Y como el imperio domina al mundo, por eso hablo de globalización. Ése es un hogar común venezolano, el que tiene estos dos ambientes claramente identificados. Y ahí es cuando me doy cuenta de que mi mamá es una mente más avanzada que no sólo quiere conquistar la Navidad entendida desde el red, gold and green (Karma-Karma-Karma-Karma-Karma-Chameleon), sino que también se quiere apropiar de la tradición cristiana preponderante en Venezuela. 

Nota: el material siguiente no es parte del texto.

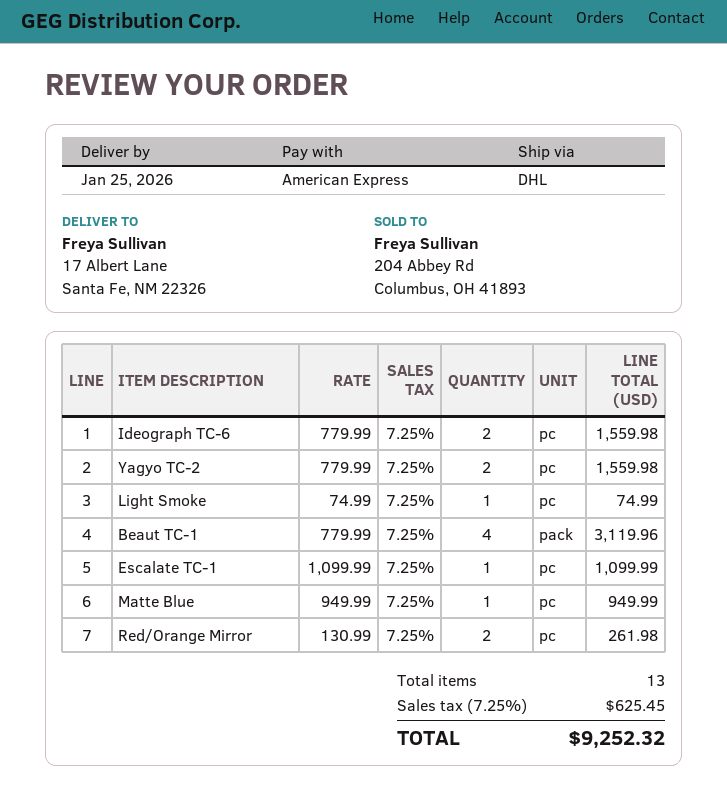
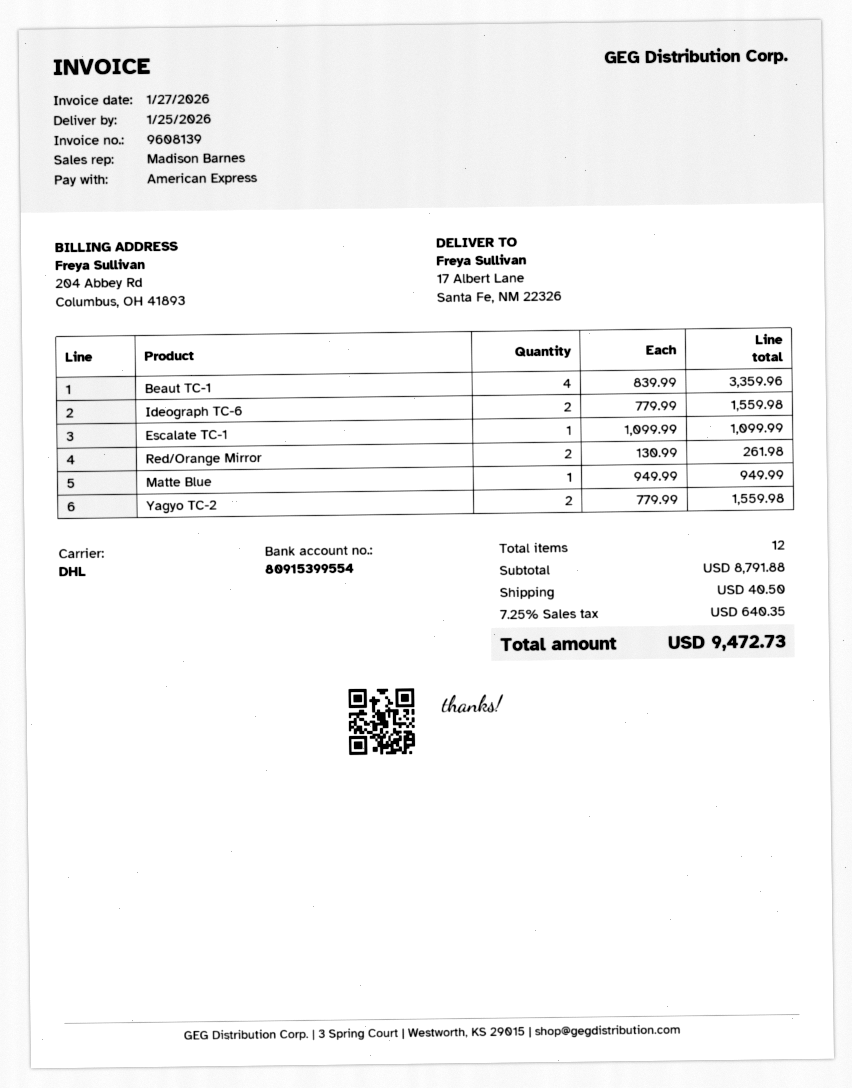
Light Smoke: 1 x 74.99 = 74.99 -> none
Beaut TC-1: 4 x 779.99 = 3119.96 -> 4 x 839.99 = 3359.96
total quantity: 13 -> 12
shipping: none -> 40.50
tax: 7.25% = 625.45 -> 7.25% = 640.35
total: 9252.32 -> 9472.73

Mi mamá ocupa la mitad de la sala con un pesebre que, de vaina, cuenta la primera vez que Jesús hizo pipí en su ¿vacinilla? o bueno, sin pañal de tela, pues. No conforme con eso, la jeva tiene cerca de 200 nacimientos (no es joda) de diferentes tipos, colores y tamaños por toda la casa. Entiéndase toda la casa como que hasta en los baños hay una escena de la natividad. Y cuando empezamos a comprar los regalos, no hay espacio para caminar porque entre el pesebre, los pesebres, los vómitos de santa y el poco 'e cajas, uno teme pisar a papá pitufo en cualquier momento, o a algún Niño Jesús de alguno de los 842348 nacimientos que mi madre colecciona. 

Uno no sólo te me hace malabares con el dinero en esta época "de sembrina", sino que también anda como en una cuerda floja por toda la casa. Porque para mi mamá, pegarle a un nacimiento es peor que que nos peguen a nosotras. Y si le pasa algo al Niño Jesús, sale de una vez mi Nana a sintonizar TV Familia buscando la solución a semejante catástrofe. 

En fin, que por lo general este jolgorio de escarcha y flores de Navidad de plástico llega un poco más tarde a mi casa. Y yo me tardé más de un año en recordarlo. Y lo único que me recuerda esa llegada de los problemas alimenticios de Santa,  es que no tengo plata para comprar el montón de regalos que se vienen.